The Tall Gaunt One raised his hand, the other two nodding in agreement.

“Splendid,” I answered. I looked to The Short Twitchy One. “I just know that there’s some liquor store fool enough to give you a line of credit. There’s no other explanation for you. You’re getting the spiciest rum available and the egg nog. Or, if you want to do this Lebowski-style, grab some Kahlua, some damn good vodka, and vanilla ice cream. And don’t be stingy.”

The Effeminate One got mildly excited. “Oh my God, I never thought of that before! Vanilla ice cream instead of milk? That’s so clever.”

“I’m glad you’re pleased. Now you’re in charge of the pizza. Three should take care of the three of us. And don’t get any vegetarian crap. Make it cheese and mushroom, or green olives if you must.”
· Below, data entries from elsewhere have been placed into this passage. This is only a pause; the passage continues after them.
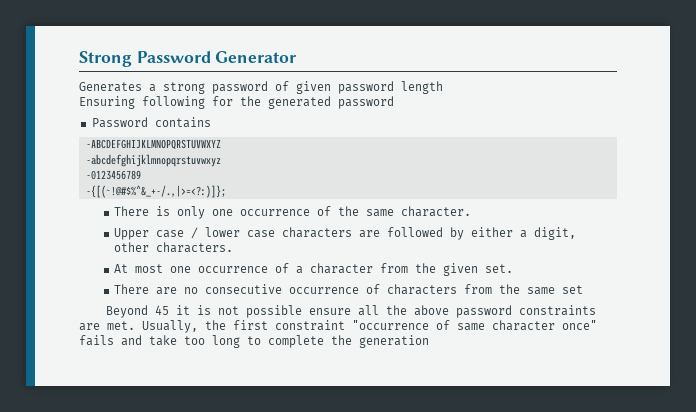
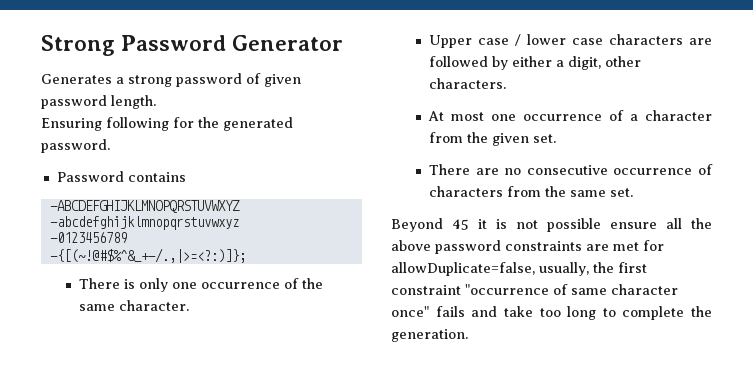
[401,81,443,94] length -> [111,95,156,109] length.
[338,96,394,109] password -> [41,139,110,153] password.
[562,285,584,294] set -> [610,188,634,197] set.
[107,320,198,333] met. Usually, -> [613,240,664,251] [391,262,589,276] met for allowDuplicate=false, usually,
[359,335,429,348] generation -> [391,329,468,342] generation.

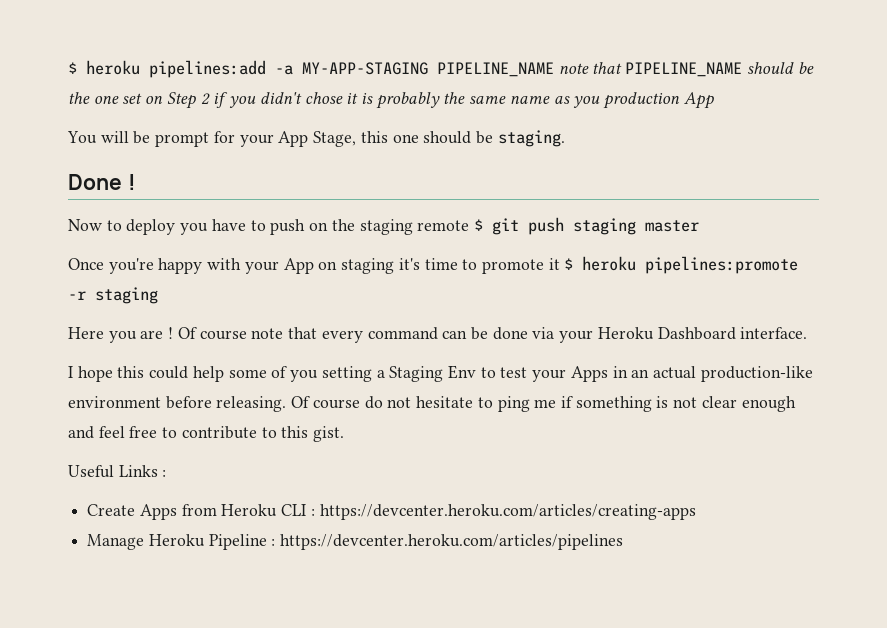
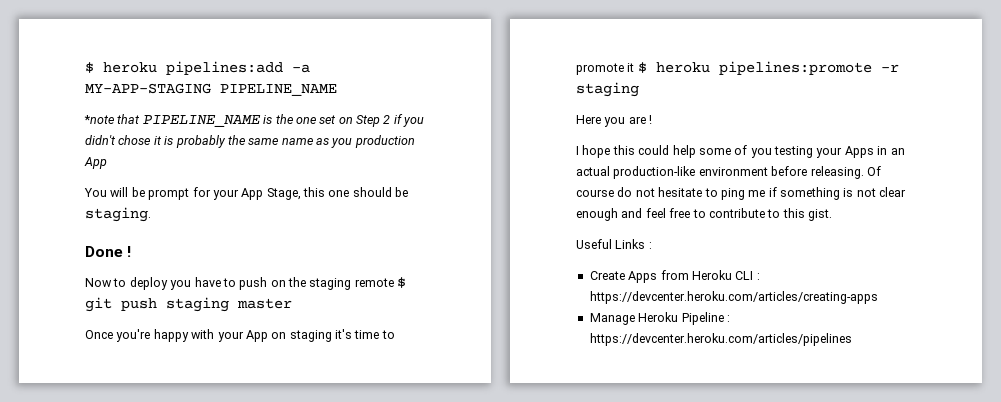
[558,63,589,74] note -> [84,115,115,124] // *note
[746,62,814,74] should be -> [263,115,273,124] is
[177,327,808,343] Of course note that every command can be done via your Heroku Dashboard interface. -> (653, 119) none
[321,365,528,382] setting a Staging Env to test -> [774,146,813,158] testing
Once they realized I wasn’t completely insane, they got to work. We met up in The Tall Gaunt One’s mother’s basement. The Short Twitchy One was smashed in no time; even after taking out most of one of the pizzas. He couldn’t stop talking about how “fahhkkking haat” Theron looked and kept hooting whenever it seemed she might get naked—and booing when she didn’t. The Effeminate One couldn’t stop commenting on the costumes and Theron’s make-up, once the sauce kicked in. The Tall Gaunt One drank straight vodka while stroking his chin—pipe in mouth–and commenting on how this is what would’ve happened if Kafka and Fellini ever met. Every once in a while, during a particularly poorly written part or a completely pointless action sequence, one or all three of them would shoot me a dirty look. You know, like I made this piece of shit.

Once the movie was over, it was high time for a meeting of the minds. We all agreed that there was no reason for this movie to be made. All action films with female leads have a tendency to think that as long as there’s a decent set of tits and an ass you could bounce a quarter off of and get fifty cents back, they can skimp on the story. The Short Twitchy One remarked that it’s like when they write these characters they take a man and strip him of reason and accountability. Like I wasn’t supposed to remember that from As Good as it Gets. Tool.

And that’s how Jesus saved Christmas.